While I'm still on broadband lol..................
My son was visiting a few days ago. He's grown up with me being a writer and so Final Draft is second nature to him. He is always full of ideas for scripts he wants to write and is a walking encyclopoedia of all things Film and TV. He's just turned 16.
While he was here I asked him to take a look at a pitch document I was about to send to my agents. His taste is impeccable. The bugger also has no hesitation in telling me what I've done is crap! The perfect critic! lol
So he read the pitch doc - and promptly sat down and wrote an opening scene.
No Fear.
I think the following is something that many pro writers will agree with. The script that got them just about every job and the most attention was the one they wrote when they hadn't a clue about the industry.
They just wrote.
When this is your livelihood it's easy to become embroiled in rumour and speculation and try to write something to please this network or that exec. but I think that's just about the worst thing you can do. Here's why.
Execs will always bang on about original strong voices. And they really do mean it. Of course if you write something original and strong it has practically no chance of hitting the airwaves. [I kid.....a little] But that's not the point. The point is that they then know you are capable of writing something original and strong.
That gets you in. Be it on Doctors, Holby or whatever. After that, if you can suffer the slings and arrows of outrageous script editors for long enough [they're not all outrageous, for the avoidance of doubt!] you might carry enough weight to get one of your projects you are passionate about made.
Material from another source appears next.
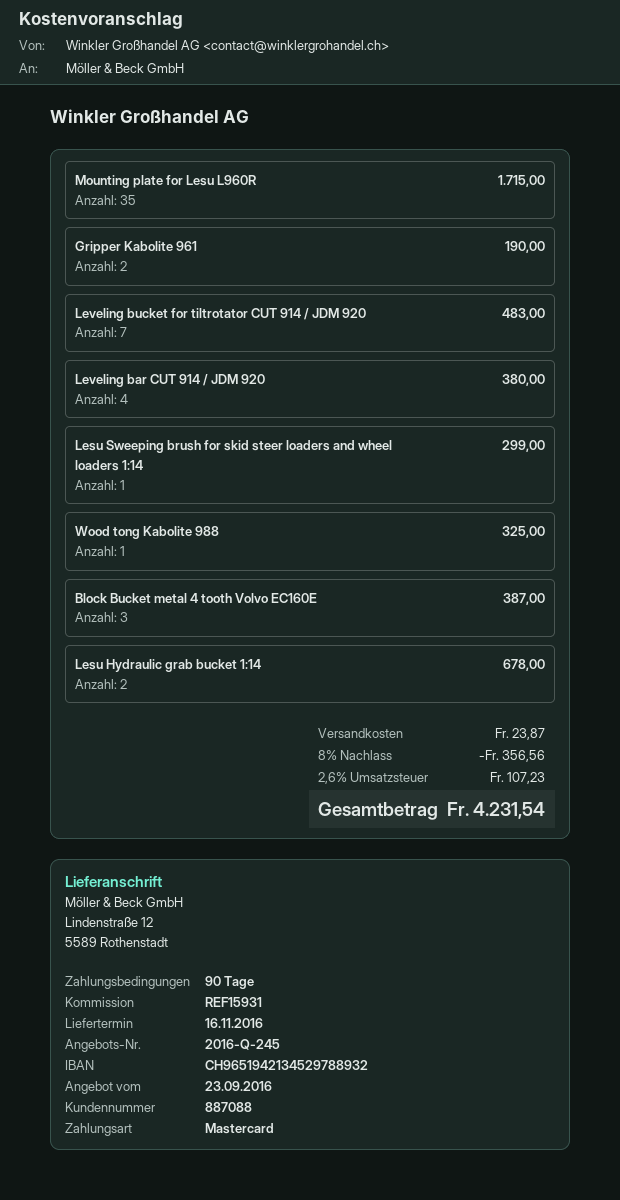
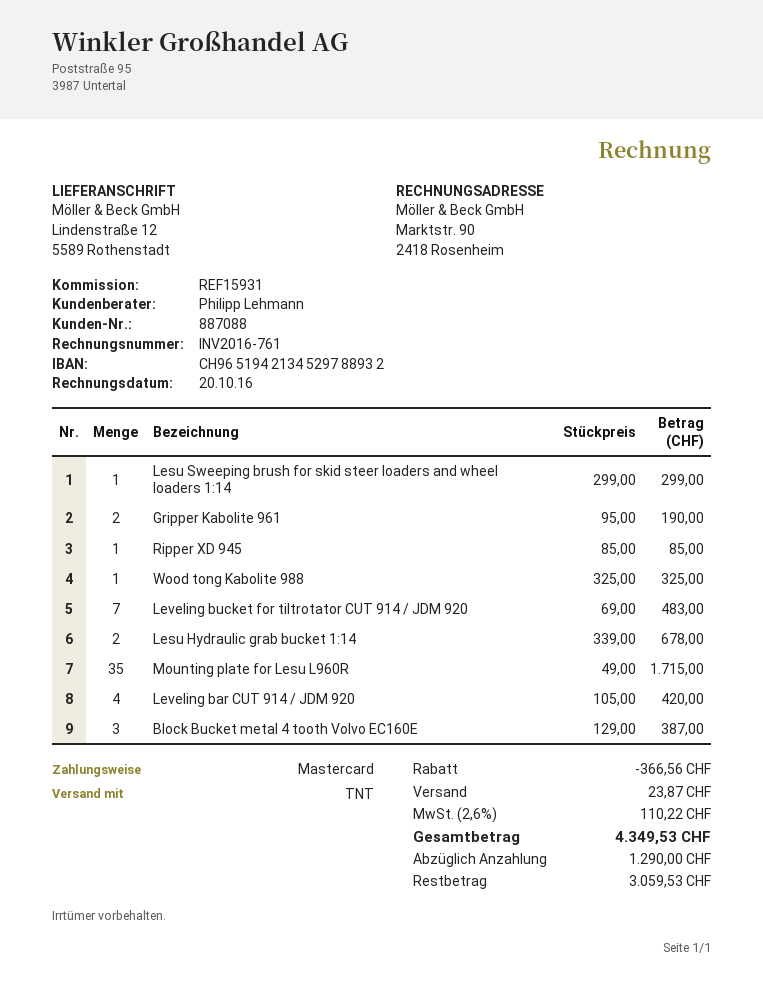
Leveling bar CUT 914 / JDM 920: 4 for 380.00 -> 4 for 420.00
Ripper XD 945: none -> 1 for 85.00
discount: 356.56 -> 366.56
tax: 2.6% = 107.23 -> 2.6% = 110.22
total: 4231.54 -> 4349.53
But you have to maintain the 'NO FEAR' mentality throughout. Not that easy when you are knee deep in recurring drama scripts and subserviant to the wants and needs of a particular show. But you have to remember that the reason you were hired for that show in the first place was because of your strong, original voice. That's the 'small voice inside' remember, not the 'shout it out in a story meeting' remember.
I've made a living of sorts out of writing. Been rich, been poor. Not enough rich but can't really complain. I love what I do. But the hardest part is 'NO FEAR'
Writing is a precarious business. We are generally viewed with suspicion by our ultimate paymasters because entertainment is an industry and we don't fit the industrial norm that big business would like. We are the variable that defies analysis. We are storytellers, the wandering minstrels, Aesop and Homer. [I love The Simpsons] It's quite possibly a form of OCD. It has to be, given the odds against succeeding.
But here's the thing. For writers trying to break in, don't write what you think others will think is good, write what you think is good.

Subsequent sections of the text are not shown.